## RECORDS PROVIDED:
_ _ _ _ _
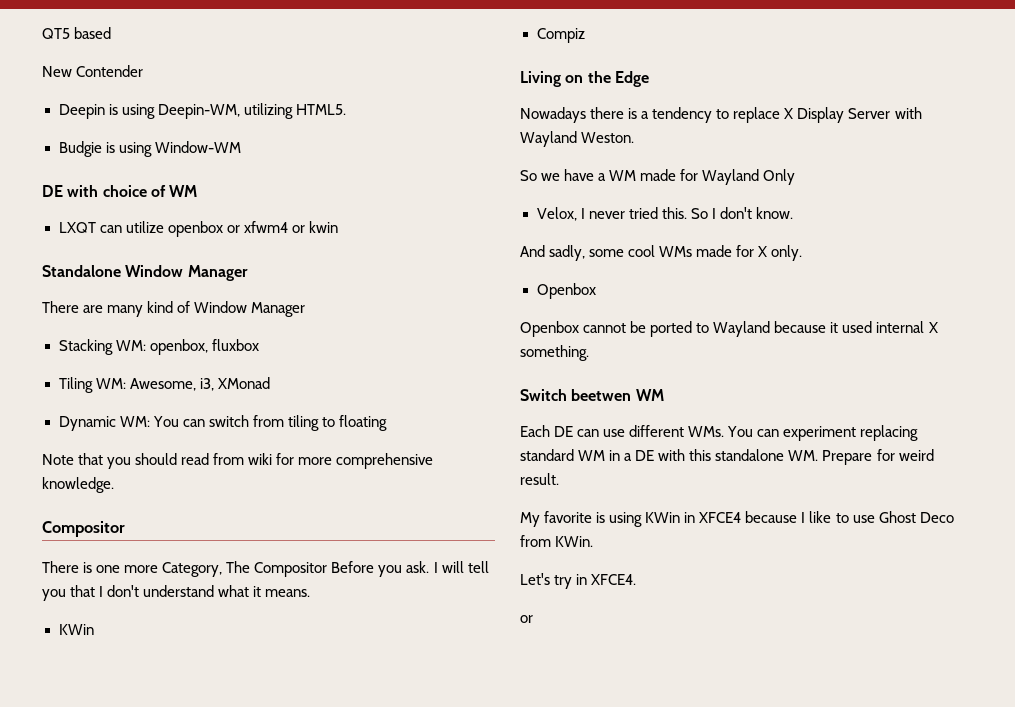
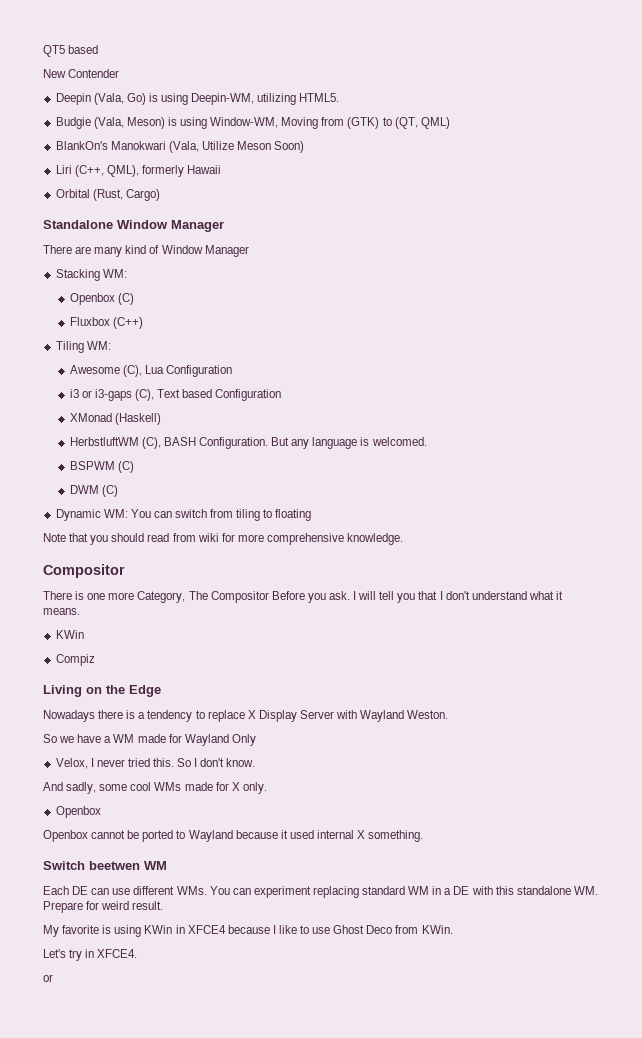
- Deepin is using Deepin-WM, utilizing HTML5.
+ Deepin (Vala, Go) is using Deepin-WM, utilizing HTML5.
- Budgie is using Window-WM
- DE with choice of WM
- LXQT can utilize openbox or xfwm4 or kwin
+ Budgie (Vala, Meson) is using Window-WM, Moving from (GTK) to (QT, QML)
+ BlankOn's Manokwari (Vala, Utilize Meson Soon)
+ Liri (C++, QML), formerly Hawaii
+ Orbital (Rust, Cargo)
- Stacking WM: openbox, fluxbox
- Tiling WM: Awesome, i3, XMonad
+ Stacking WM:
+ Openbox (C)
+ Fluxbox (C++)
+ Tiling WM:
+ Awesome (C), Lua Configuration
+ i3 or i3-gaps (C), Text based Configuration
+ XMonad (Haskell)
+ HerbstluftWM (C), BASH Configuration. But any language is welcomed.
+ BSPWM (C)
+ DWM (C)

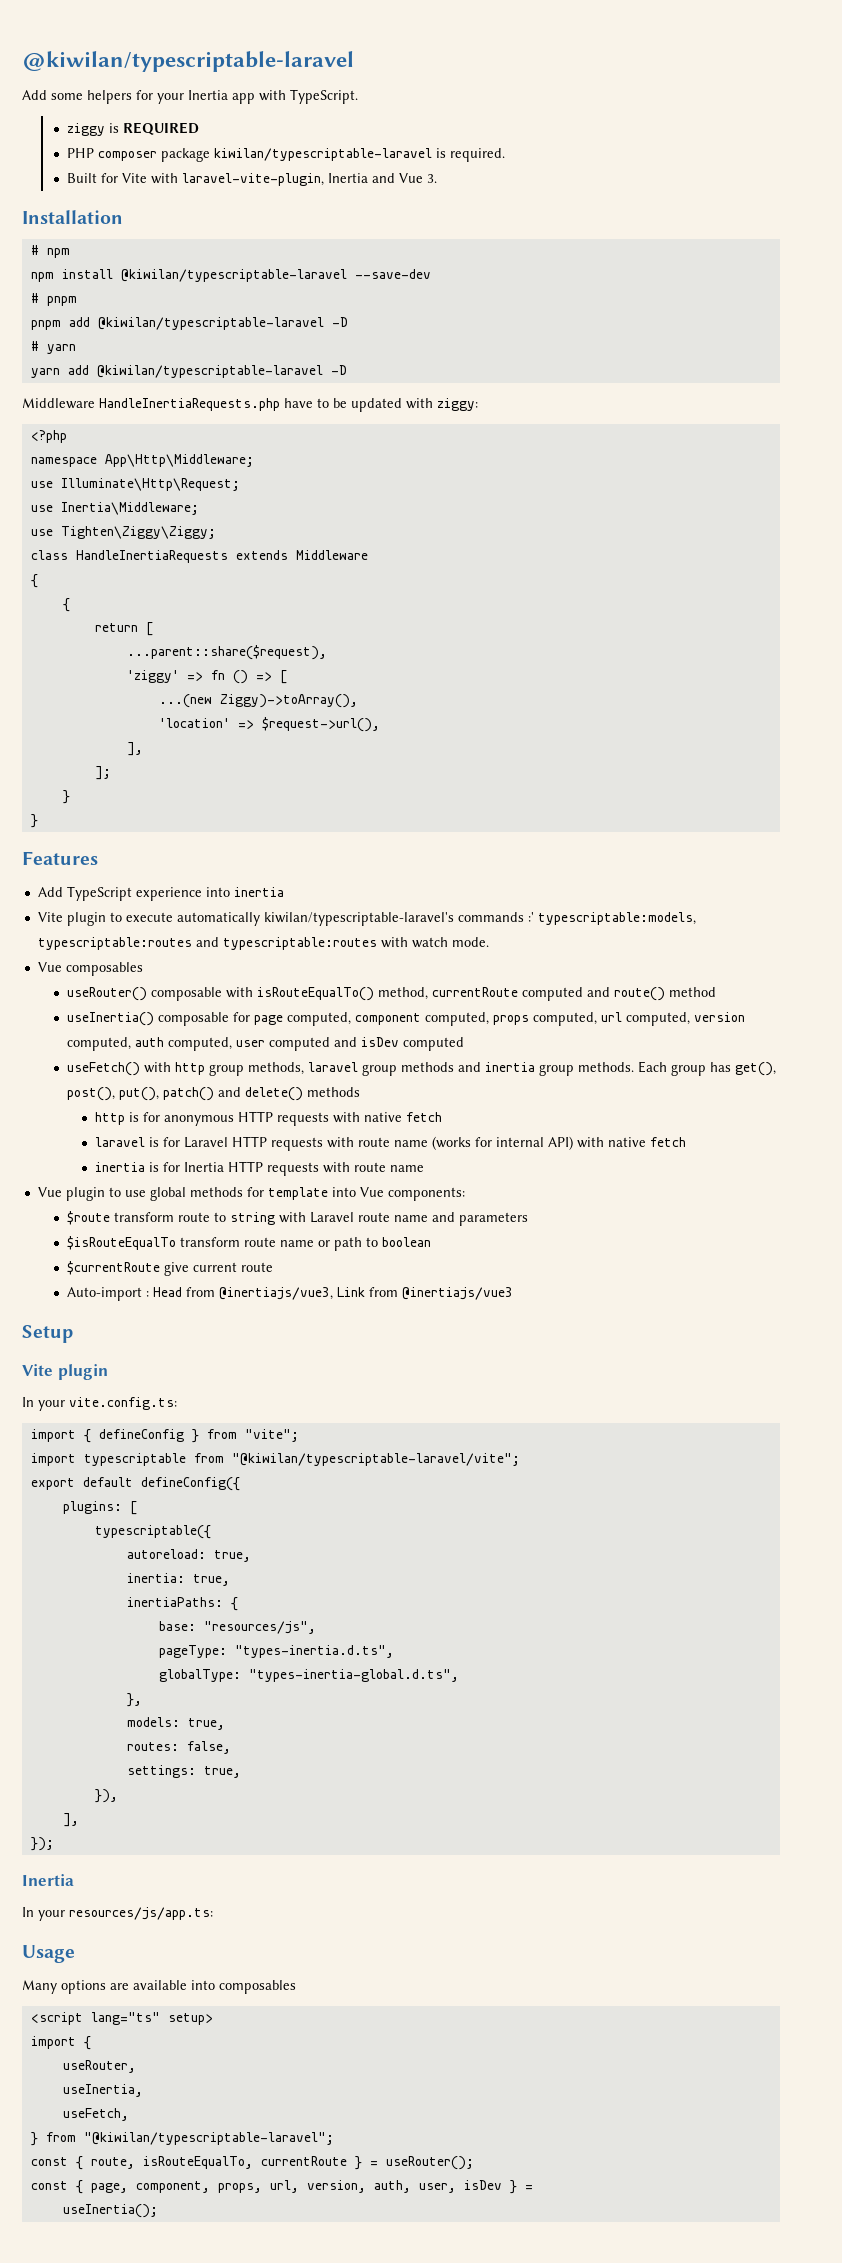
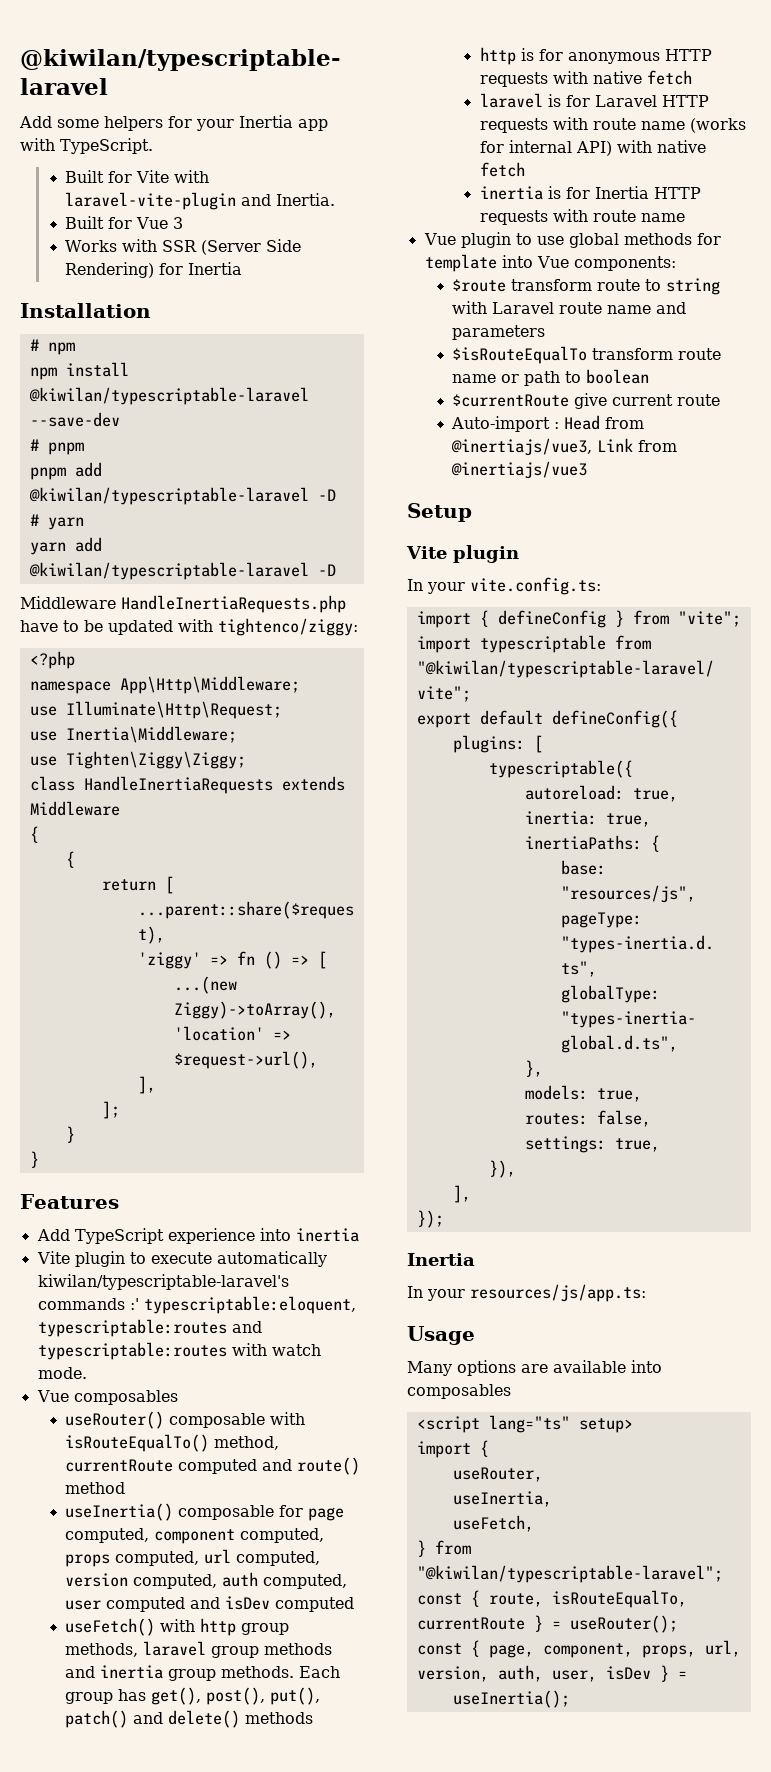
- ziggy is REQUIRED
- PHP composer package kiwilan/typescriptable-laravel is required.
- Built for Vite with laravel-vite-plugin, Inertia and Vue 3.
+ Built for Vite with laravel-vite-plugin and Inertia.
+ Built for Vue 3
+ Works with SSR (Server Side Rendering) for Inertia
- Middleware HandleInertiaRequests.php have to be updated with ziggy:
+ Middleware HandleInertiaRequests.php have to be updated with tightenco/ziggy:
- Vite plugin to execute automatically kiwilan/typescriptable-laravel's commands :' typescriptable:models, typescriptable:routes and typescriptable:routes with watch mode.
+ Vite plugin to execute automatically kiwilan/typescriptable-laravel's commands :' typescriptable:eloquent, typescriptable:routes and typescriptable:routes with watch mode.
_ _ _ _ _
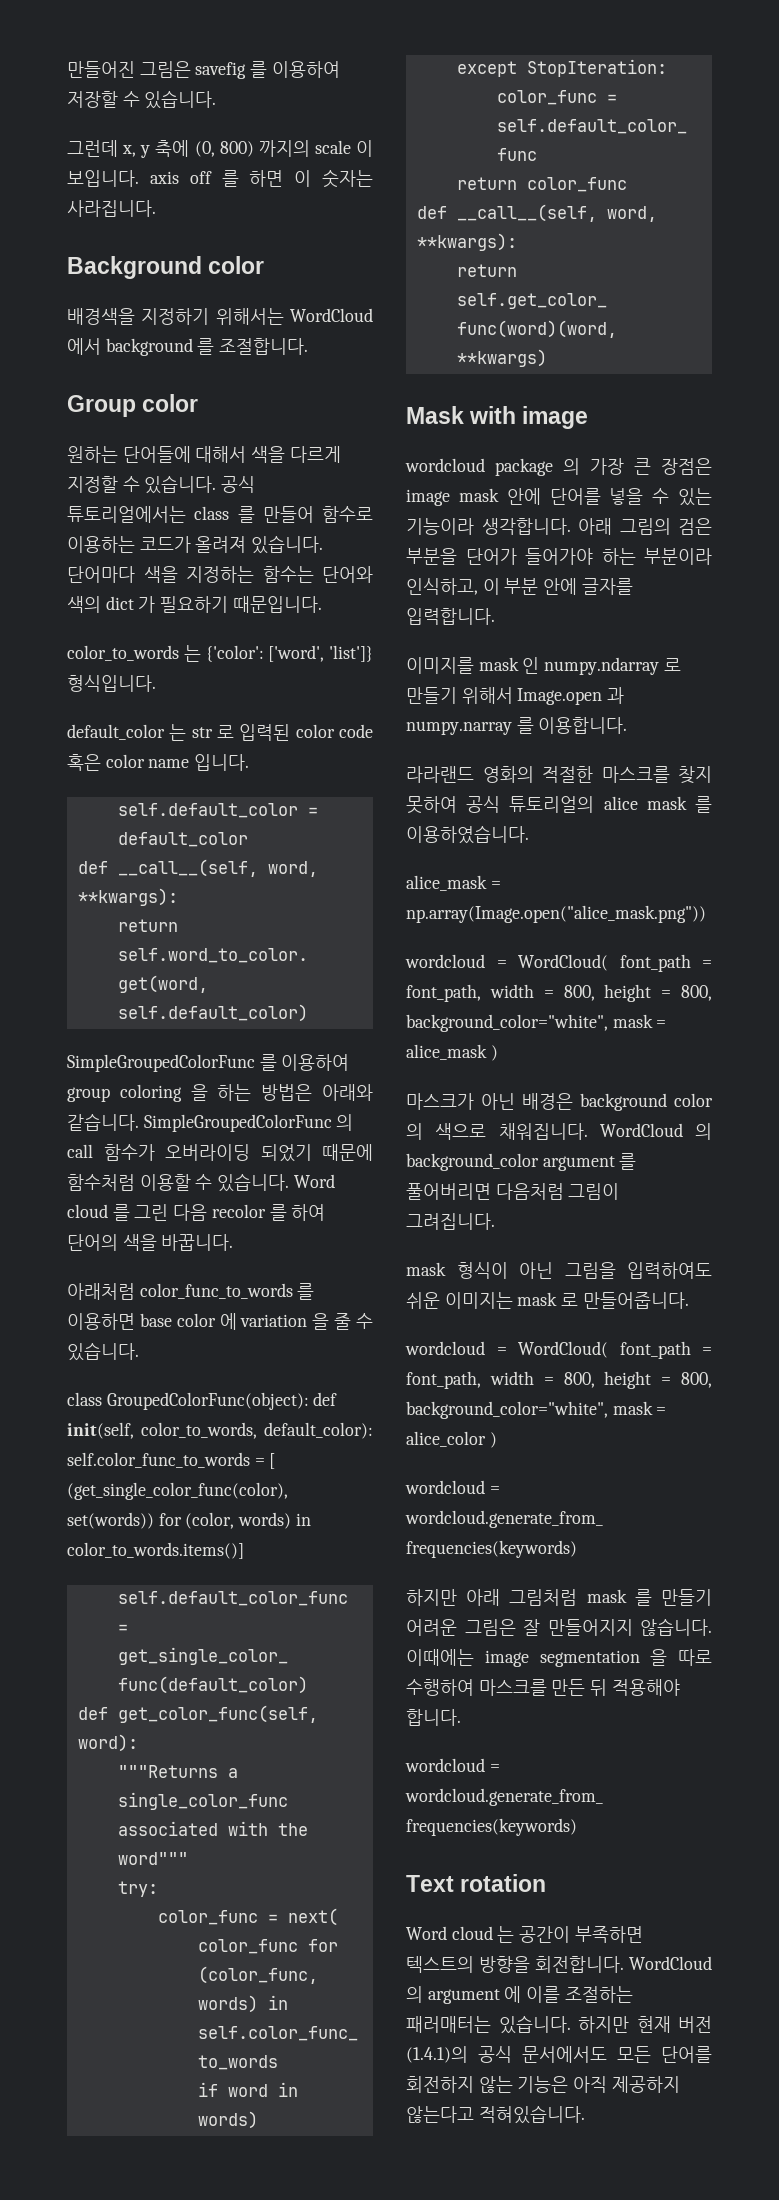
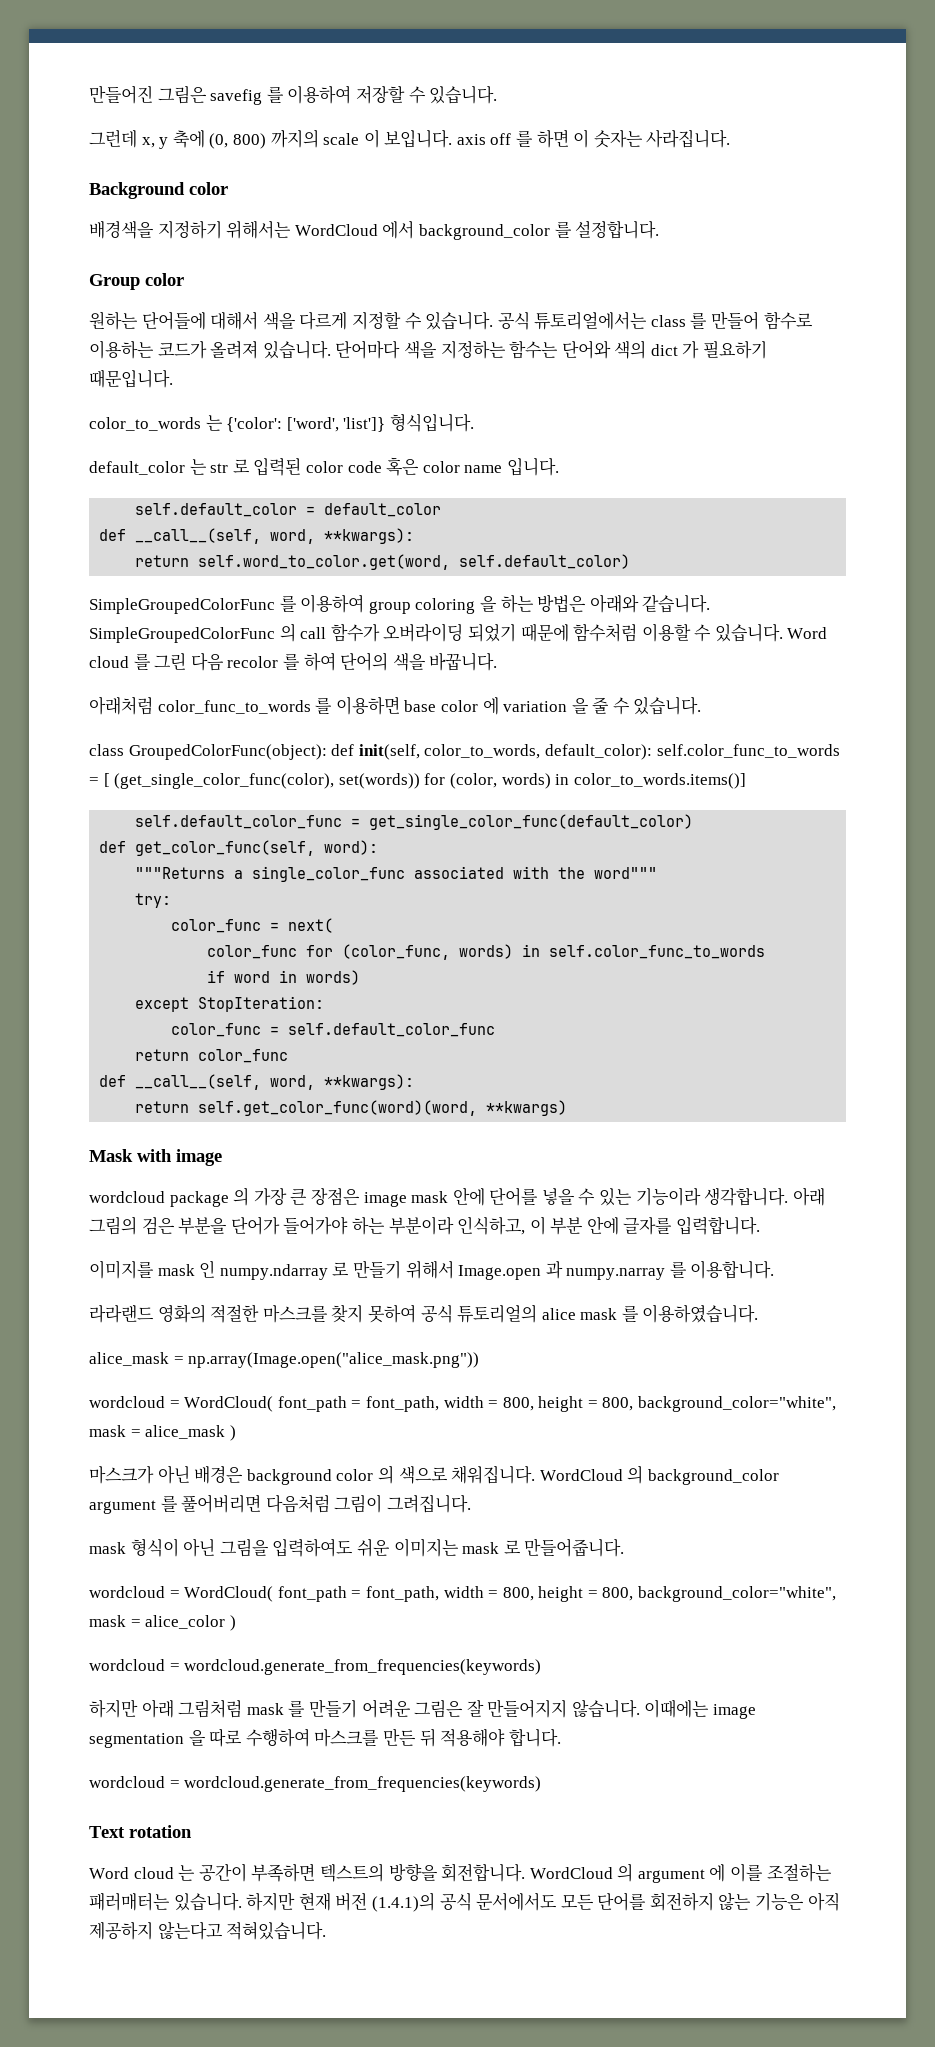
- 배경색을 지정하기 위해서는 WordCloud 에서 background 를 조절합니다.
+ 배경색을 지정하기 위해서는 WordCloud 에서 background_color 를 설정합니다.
_ _ _ _ _
## TRY IT:
Using the entries above, return exactly the lines from the line with "- Deepin is using Deepin-WM, utilizing HTML5." to the line with "- Stacking WM: openbox, fluxbox", counting both of those lines.

## ANSWER TO THIS PROBLEM:
- Deepin is using Deepin-WM, utilizing HTML5.
+ Deepin (Vala, Go) is using Deepin-WM, utilizing HTML5.
- Budgie is using Window-WM
- DE with choice of WM
- LXQT can utilize openbox or xfwm4 or kwin
+ Budgie (Vala, Meson) is using Window-WM, Moving from (GTK) to (QT, QML)
+ BlankOn's Manokwari (Vala, Utilize Meson Soon)
+ Liri (C++, QML), formerly Hawaii
+ Orbital (Rust, Cargo)
- Stacking WM: openbox, fluxbox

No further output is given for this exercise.